Anything that causes an economic injury to your business through deceptive or wrongful business practice is considered unfair competition. Trademark infringement, violation of non-compete agreements, and misappropriation are just some examples of the unfair competition cases handled by Workman Nydegger.

Competitors can commit unfair competition in any number of way. Workman Nydegger will help you determine whether your competitors’ business practice constitutes unfair competition and strategize to build your case. Because what constitutes an “unfair” act varies from business to business, our team can help you work within your industry’s parameters.

Alternatively, if your competitors threaten you with a claim for unfair competition, we have the ability to successfully defend you in court.

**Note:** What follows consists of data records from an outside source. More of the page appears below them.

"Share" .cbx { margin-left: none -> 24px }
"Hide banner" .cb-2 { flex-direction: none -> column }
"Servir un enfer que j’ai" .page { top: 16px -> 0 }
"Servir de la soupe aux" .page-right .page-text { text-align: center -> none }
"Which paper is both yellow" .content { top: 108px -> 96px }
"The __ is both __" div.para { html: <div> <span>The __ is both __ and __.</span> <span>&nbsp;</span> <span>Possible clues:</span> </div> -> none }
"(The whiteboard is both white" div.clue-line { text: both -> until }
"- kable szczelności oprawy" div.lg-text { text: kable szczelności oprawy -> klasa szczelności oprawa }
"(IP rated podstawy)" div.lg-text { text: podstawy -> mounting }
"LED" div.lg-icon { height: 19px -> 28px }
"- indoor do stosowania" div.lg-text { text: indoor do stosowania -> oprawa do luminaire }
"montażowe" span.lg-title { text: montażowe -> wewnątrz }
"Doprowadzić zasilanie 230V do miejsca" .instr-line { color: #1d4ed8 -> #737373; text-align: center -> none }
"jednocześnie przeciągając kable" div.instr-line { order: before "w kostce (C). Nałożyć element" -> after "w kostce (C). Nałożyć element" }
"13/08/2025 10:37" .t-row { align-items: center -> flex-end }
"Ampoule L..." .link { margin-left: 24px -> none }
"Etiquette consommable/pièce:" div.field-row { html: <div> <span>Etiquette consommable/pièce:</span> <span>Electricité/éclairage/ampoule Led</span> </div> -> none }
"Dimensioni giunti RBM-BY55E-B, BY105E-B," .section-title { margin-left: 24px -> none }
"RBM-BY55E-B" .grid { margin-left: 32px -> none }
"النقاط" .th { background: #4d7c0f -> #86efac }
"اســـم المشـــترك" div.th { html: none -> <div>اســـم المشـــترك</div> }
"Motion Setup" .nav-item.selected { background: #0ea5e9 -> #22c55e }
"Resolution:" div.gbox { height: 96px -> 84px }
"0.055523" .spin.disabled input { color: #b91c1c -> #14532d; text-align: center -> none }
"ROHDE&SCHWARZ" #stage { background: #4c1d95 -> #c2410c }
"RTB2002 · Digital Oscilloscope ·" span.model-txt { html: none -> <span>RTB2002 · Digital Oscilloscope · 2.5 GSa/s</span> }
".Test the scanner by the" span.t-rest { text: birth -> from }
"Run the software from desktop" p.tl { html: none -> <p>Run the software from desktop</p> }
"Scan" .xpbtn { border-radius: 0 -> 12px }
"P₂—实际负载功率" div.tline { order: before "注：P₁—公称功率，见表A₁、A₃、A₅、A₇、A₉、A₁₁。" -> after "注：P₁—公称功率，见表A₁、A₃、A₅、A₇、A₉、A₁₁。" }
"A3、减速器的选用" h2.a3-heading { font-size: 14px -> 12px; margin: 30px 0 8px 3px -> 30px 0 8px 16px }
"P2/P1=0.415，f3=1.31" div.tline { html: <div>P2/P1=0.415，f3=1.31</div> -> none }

In addition to trade secrets, employers invest heavily in building and maintain relationships between valued customers and employees, establishing market presence, and training.  Those assets are often protected by non-compete agreements that prevent employees from co-opting the employer’s investment for the benefit of a competitor.  Non-compete agreements must protect legitimate interests of the employer, and must be reasonable in duration and scope.

We have significant experience in enforcing reasonable non-compete agreements and in defending against overreaching agreements.  We have obtained preliminary and permanent injunctions for our clients, as well as large damage awards in this area.  Our lawyers are actively engaged in legislative efforts to retain the ability of employers to enforce non-competes and to require that non-competes be reasonable in scope.